We spoke to the experts to find out what sound therapy offers its participants, how it works, and why you might want to take the plunge and try it out for yourself. In essence, sound and music are noninvasive, simple and inexpensive therapeutic instruments. We spoke to the experts to find out what sound therapy offers its participants, how it works, and why you might want to take the plunge and try it out for yourself. And when analyzing 400 studies, scientists from McGill University linked playing and listening to music with improved overall mental and physical health.
A session may include sitting or lying down while listening to music or sounds from a speaker or an instrument, or applying vibrations using a special tool, such as a tuning fork. Auster and other practitioners also publish recordings as vinyl records and on websites such as Soundcloud.
What can sound therapy help with?
It brings balance and clarifies the mind and leads to a new sense of purpose, well-being, peace and happiness.
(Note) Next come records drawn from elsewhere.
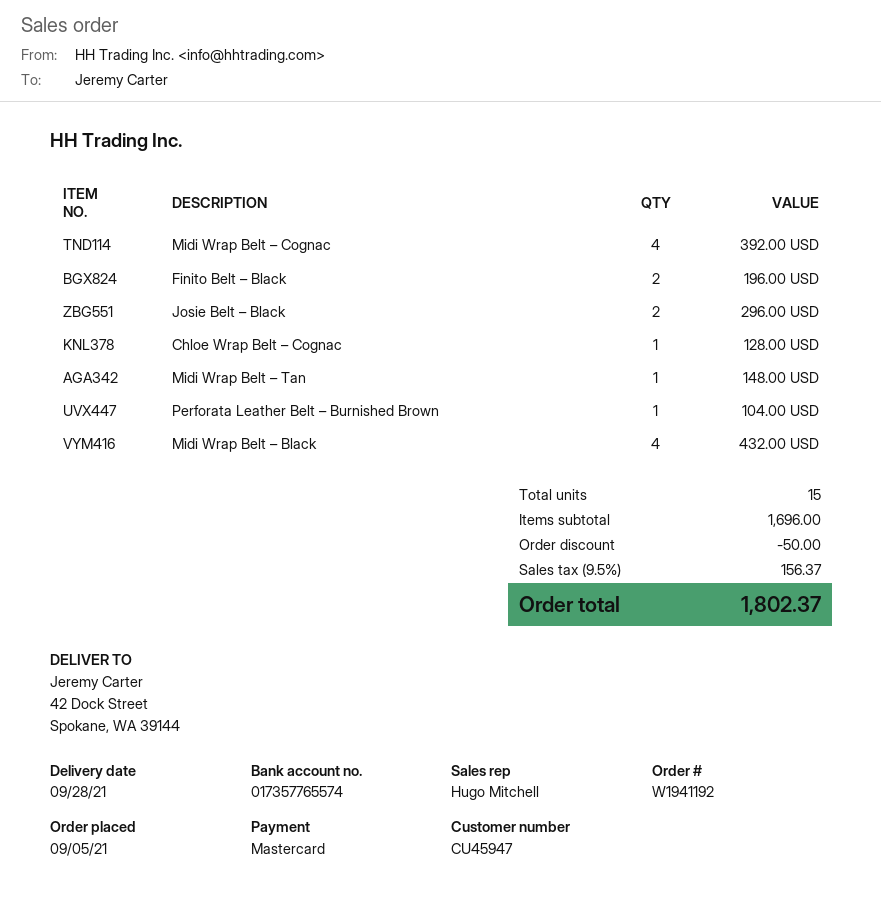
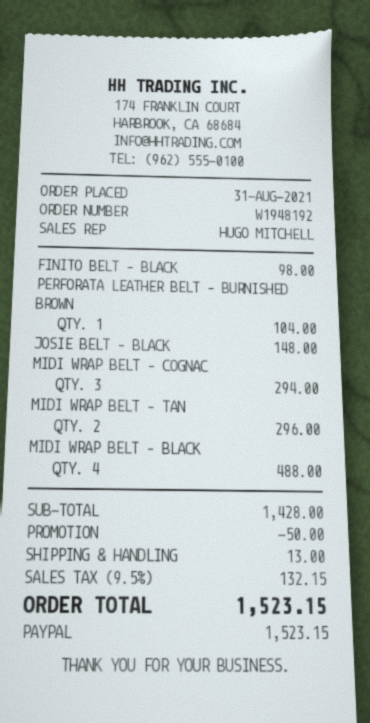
order number: W1941192 -> W1948192
order date: 2021-09-05 -> 2021-08-31
payment method: Mastercard -> PayPal
Midi Wrap Belt – Cognac: 4 for 392.00 -> 3 for 294.00
Finito Belt – Black: 2 for 196.00 -> 1 for 98.00
Josie Belt – Black: 2 for 296.00 -> 1 for 148.00
Chloe Wrap Belt – Cognac: 1 for 128.00 -> none
Midi Wrap Belt – Tan: 1 for 148.00 -> 2 for 296.00
Midi Wrap Belt – Black: 4 for 432.00 -> 4 for 488.00
subtotal: 1696.00 -> 1428.00
shipping: none -> 13.00
tax: 9.5% = 156.37 -> 9.5% = 132.15
total: 1802.37 -> 1523.15

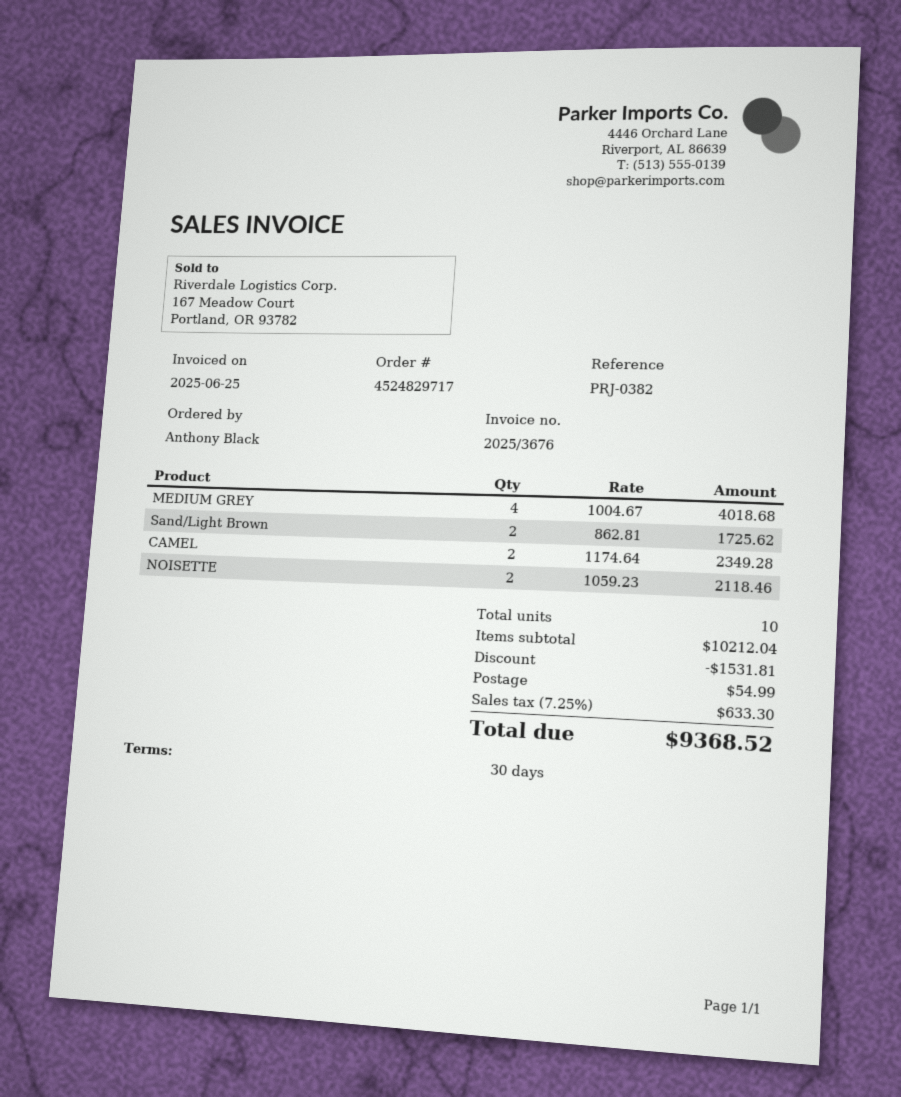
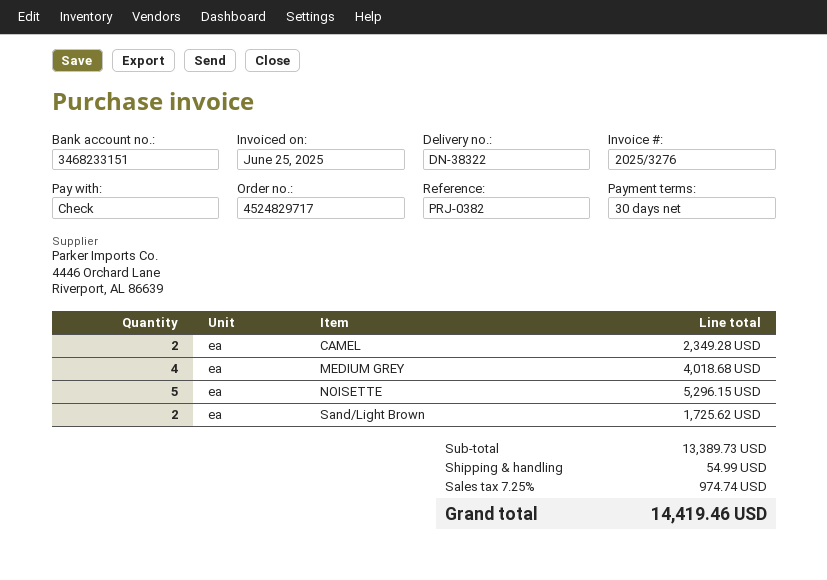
invoice number: 2025/3676 -> 2025/3276
NOISETTE: 2 for 2118.46 -> 5 for 5296.15
subtotal: 10212.04 -> 13389.73
discount: 1531.81 -> none
tax: 7.25% = 633.30 -> 7.25% = 974.74
total: 9368.52 -> 14419.46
Roxie Sarhangi, a certified sound healing practitioner based in Los Angeles, describes it as a meditative acoustic sound concert. This is because sound therapy can help train the brain to listen more efficiently and focus attention on tasks. The calming sounds help readjust your brain to better manage stress by recharging brain energy with high-frequency sounds.
So how does it work? During a sound healing session, also known as a sound bath, you usually lie down on the floor or a yoga mat, maybe snuggle up with a cozy blanket and simply listen as a practitioner plays various instruments and you bathe in the soothing sounds and vibrations. You’ll find that a sound therapy course helps improve your organizational skills, which benefits your professional and family life.